In the next few weeks, elders can look forward to seeing plates filled with traditional foods they’ve eaten their whole lives.

One person excited to see the elder’s reactions is Marcella Wilson, who heads Utuqqanaat Inaat. She said elders have been able to eat seal oil during the occasional potluck, and she always sees an immediate reaction.

“It brings back memories,” Wilson explained. “Memories of when they were children, and how they had the seal oil and traditional foods growing up.
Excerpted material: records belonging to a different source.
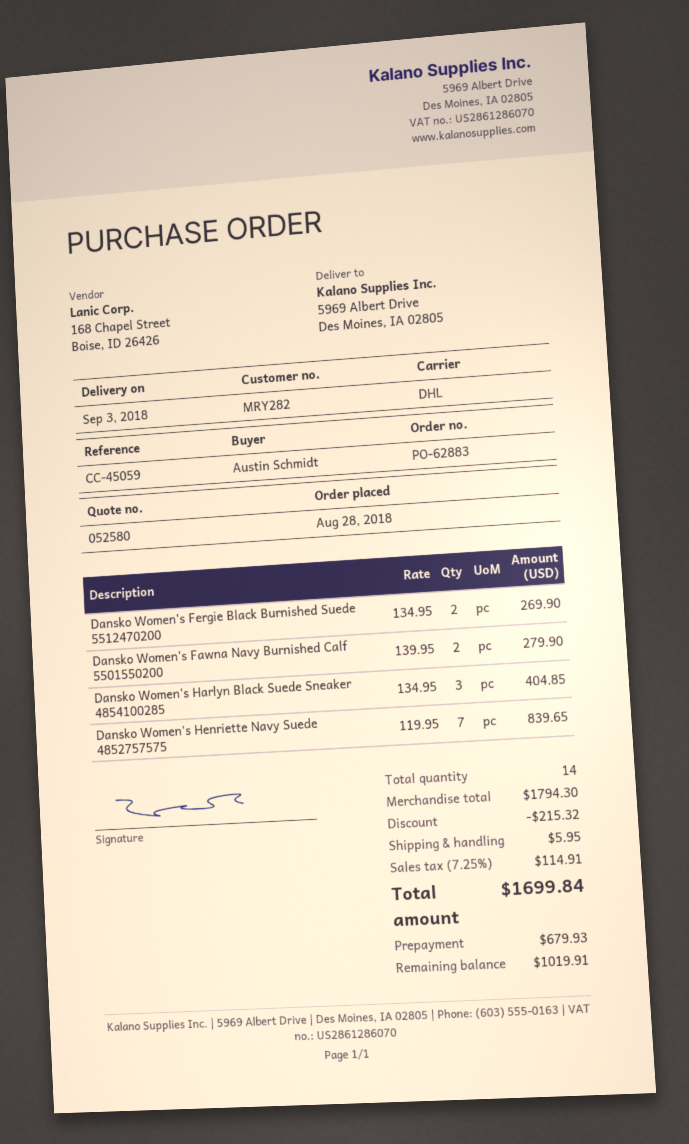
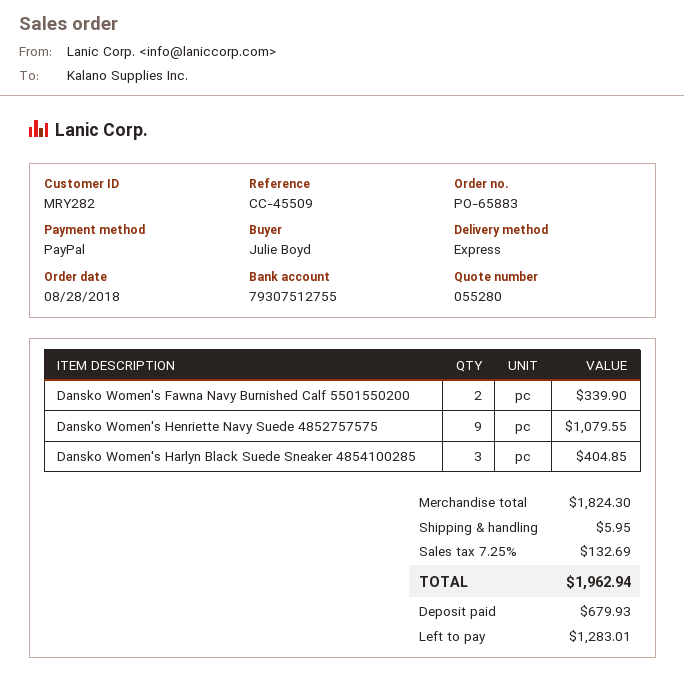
quote number: 052580 -> 055280
order number: PO-62883 -> PO-65883
reference: CC-45059 -> CC-45509
ordered by: Austin Schmidt -> Julie Boyd
shipping method: DHL -> express
Dansko Women's Fergie Black Burnished Suede 5512470200: 2 for 269.90 -> none
Dansko Women's Fawna Navy Burnished Calf 5501550200: 2 for 279.90 -> 2 for 339.90
Dansko Women's Henriette Navy Suede 4852757575: 7 for 839.65 -> 9 for 1079.55
subtotal: 1794.30 -> 1824.30
discount: 215.32 -> none
tax: 7.25% = 114.91 -> 7.25% = 132.69
total: 1699.84 -> 1962.94
balance: 1019.91 -> 1283.01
And that brings about storytelling. And then the storytelling starts bringing about laughter.”

Wilson said that she’s learned a lot about the Iñupiaq culture from the elders, and she expects them to feel more lively as traditional foods become more available.

“I’m not saying there’s magic in it, because there’s not,” Wilson said. “But there is such a nutritional value to it, and such a cultural value to it, that the two together are just immeasurable.”

Dankmeyer said Maniilaq is the first organization in the nation approved to make and serve seal oil. He’s excited to share their process with other organizations in the future.